(Beginning of Material supplied)
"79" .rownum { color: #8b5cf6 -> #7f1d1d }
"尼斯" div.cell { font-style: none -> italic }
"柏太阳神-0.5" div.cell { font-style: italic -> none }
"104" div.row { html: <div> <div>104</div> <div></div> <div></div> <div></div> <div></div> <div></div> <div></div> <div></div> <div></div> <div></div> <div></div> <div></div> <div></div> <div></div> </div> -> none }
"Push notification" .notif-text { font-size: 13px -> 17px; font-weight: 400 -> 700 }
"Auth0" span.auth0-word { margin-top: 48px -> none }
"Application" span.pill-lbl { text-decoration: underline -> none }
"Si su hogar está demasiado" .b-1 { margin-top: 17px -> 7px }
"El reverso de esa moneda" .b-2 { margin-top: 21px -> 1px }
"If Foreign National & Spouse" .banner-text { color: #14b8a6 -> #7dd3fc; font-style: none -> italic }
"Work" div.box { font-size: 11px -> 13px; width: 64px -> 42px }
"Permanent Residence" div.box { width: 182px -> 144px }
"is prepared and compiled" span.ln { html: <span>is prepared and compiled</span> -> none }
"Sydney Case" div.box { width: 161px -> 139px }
(End of Material supplied)
Prompt:
Copy, without any change, the lines from the one that contains "html: <div> <div>104</div>" to the final line of the entries above.

Response area:
"104" div.row { html: <div> <div>104</div> <div></div> <div></div> <div></div> <div></div> <div></div> <div></div> <div></div> <div></div> <div></div> <div></div> <div></div> <div></div> <div></div> </div> -> none }
"Push notification" .notif-text { font-size: 13px -> 17px; font-weight: 400 -> 700 }
"Auth0" span.auth0-word { margin-top: 48px -> none }
"Application" span.pill-lbl { text-decoration: underline -> none }
"Si su hogar está demasiado" .b-1 { margin-top: 17px -> 7px }
"El reverso de esa moneda" .b-2 { margin-top: 21px -> 1px }
"If Foreign National & Spouse" .banner-text { color: #14b8a6 -> #7dd3fc; font-style: none -> italic }
"Work" div.box { font-size: 11px -> 13px; width: 64px -> 42px }
"Permanent Residence" div.box { width: 182px -> 144px }
"is prepared and compiled" span.ln { html: <span>is prepared and compiled</span> -> none }
"Sydney Case" div.box { width: 161px -> 139px }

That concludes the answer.